Michael Fremer's picture
It was difficult enough getting use of the 3 track tape. It's not clear if licensing the extra material was even possible. And I'm sure it was expensive to produce. Whether or not the cut material exists in an analog form that could have been spliced together is also questionable. In the digital domain "splicing" it together is easy. So we should be happy with what we've got. I am.
AnalogJ's picture

Or...Why not take all of me??

Why not release the whole concert as was done on CD? By the way, is that worth seeking out?

In any event, the original 2lp set has been difficult to find. I got a copy and it's terrific. This is tempting, but why not add one disc and make it REALLY worth getting?

Michael Fremer's picture
It may not be possible. We don't know in what form those tracks are today. Two track mixdowns with the residual 3 track material chucked? We just don't know....Would you buy a third LP with incorrect running order with the extra material just spliced together? Just curious.
Ortofan's picture

...with incorrect running order - with the extra material just spliced together? In a minute. Given Bennett's fine form in that concert, the rest of the songs should be included. Now, if there was only some way to put a sock in that whistler...

Bigrasshopper's picture

You, me and probably everyone who listens have been noticing a kind of fully relaxed or high resolution smoothness to rececent releases from Ryan at Sterling that I also hear on Kevin's remasterings at Coherent. I wonder if they have made similar upgrades. We have heard about Kevin's cables, but I'm curious what upgrades Sterling has made to their analog chain. And by the way, if a studio can make sonic improvements from a manufacturer 's product at a discount in exchange for an advertising opportunity, I can't think of a better way for all of us to become the beneficiaries.

Michael Fremer's picture
Kevin Gray at AcousTech, once a "cable denier" is no more. His facility was upgraded with AudioQuest cable at the behest of Joe Harley who does all of the Music Matters Blue Notes there with his partner Ron Rambach. In addition, Kevin's electronics have been replaced and/or upgraded and as you and others have noted, the results are easily audible. At Sterling, you have a combination of a cable upgrade—at least in some room—to Wireworld Platinum Eclipse that Greg Calbi enthusiastically endorses, and Ryan masters in the late George Marino's room on gear impeccably set-up and maintained by head tech Barry Wolifson. It all pays off. You can be sure the investments have been made because of increased lacquer cutting activity.
ArnoldLayne's picture

oh jesus - $2000 "interconnects"

AnalogJ's picture

I still can't get this cut. Not his strength. It's more show-biz than what Bennett does best, in my opinion.
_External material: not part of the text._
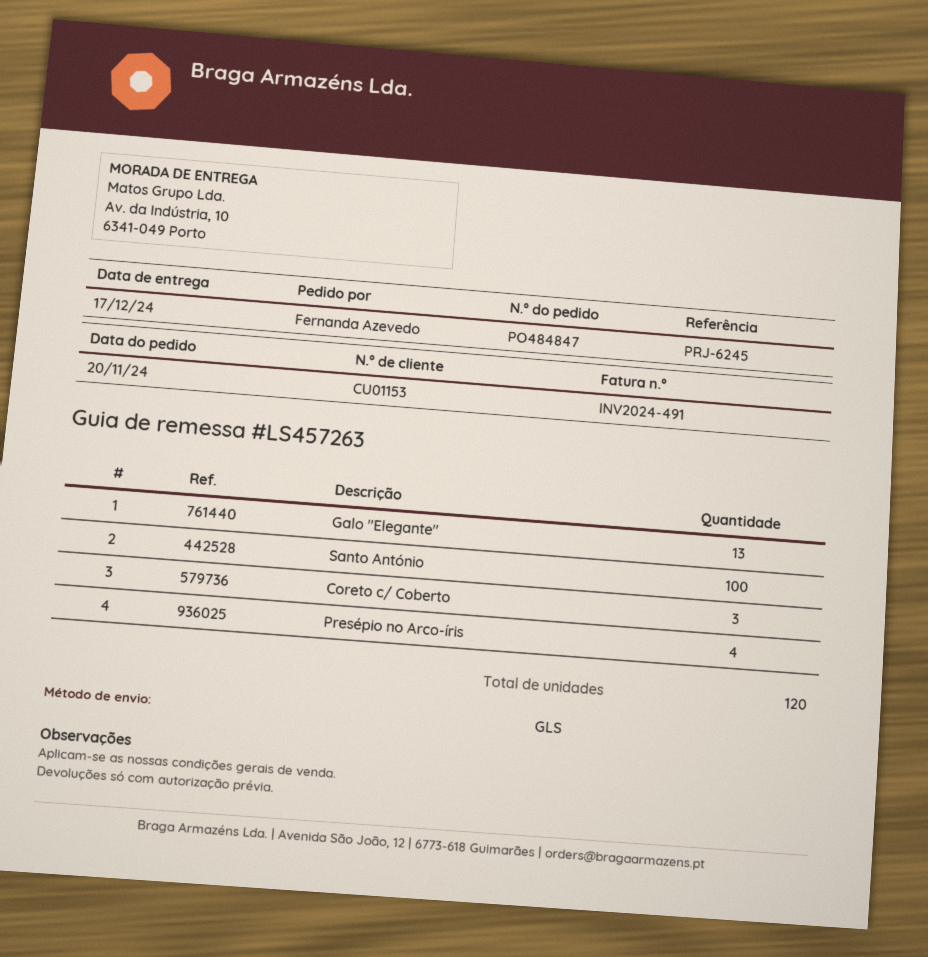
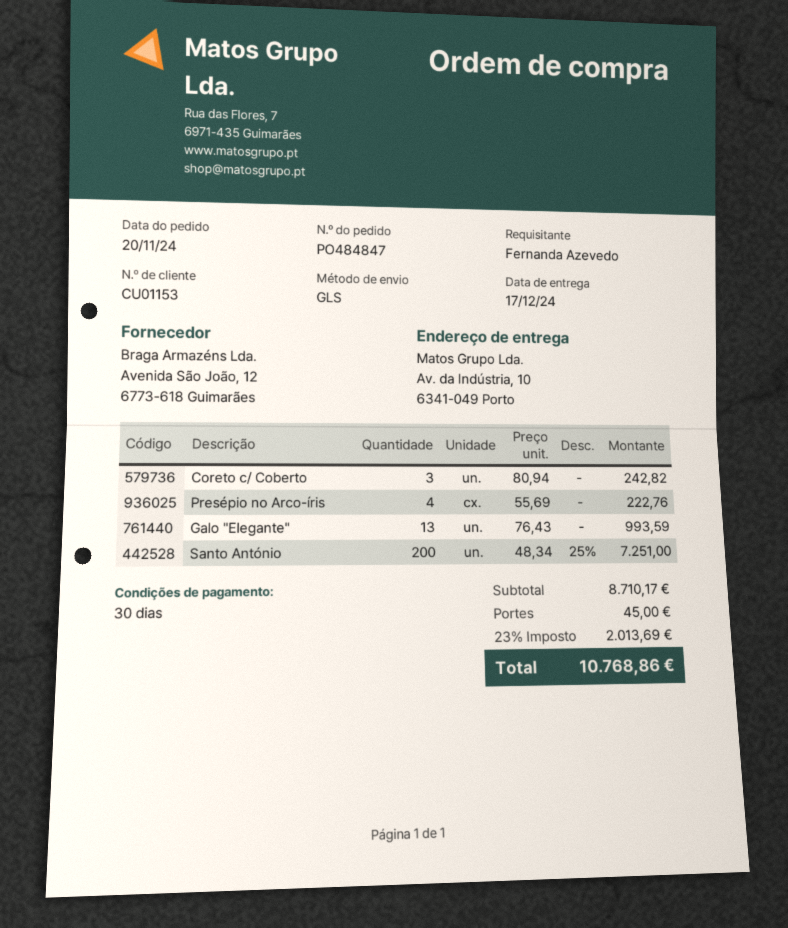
Santo António: 100 -> 200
My favorite cut, possibly? "It Amazes Me".

Ajcrock's picture

Micheal, you mentioned the original label was a bit distant. What label do you have? Mine says CSP Collectors Series on a light blue label. Which is odd because the cover says 360 sound. But then again the store I purchased it from was selling pot on the side.

Michael Fremer's picture
They used the original jacket artwork but repressed for this reissue series.
Ajcrock's picture

Thanks. The reissue is quite nice. Very quiet.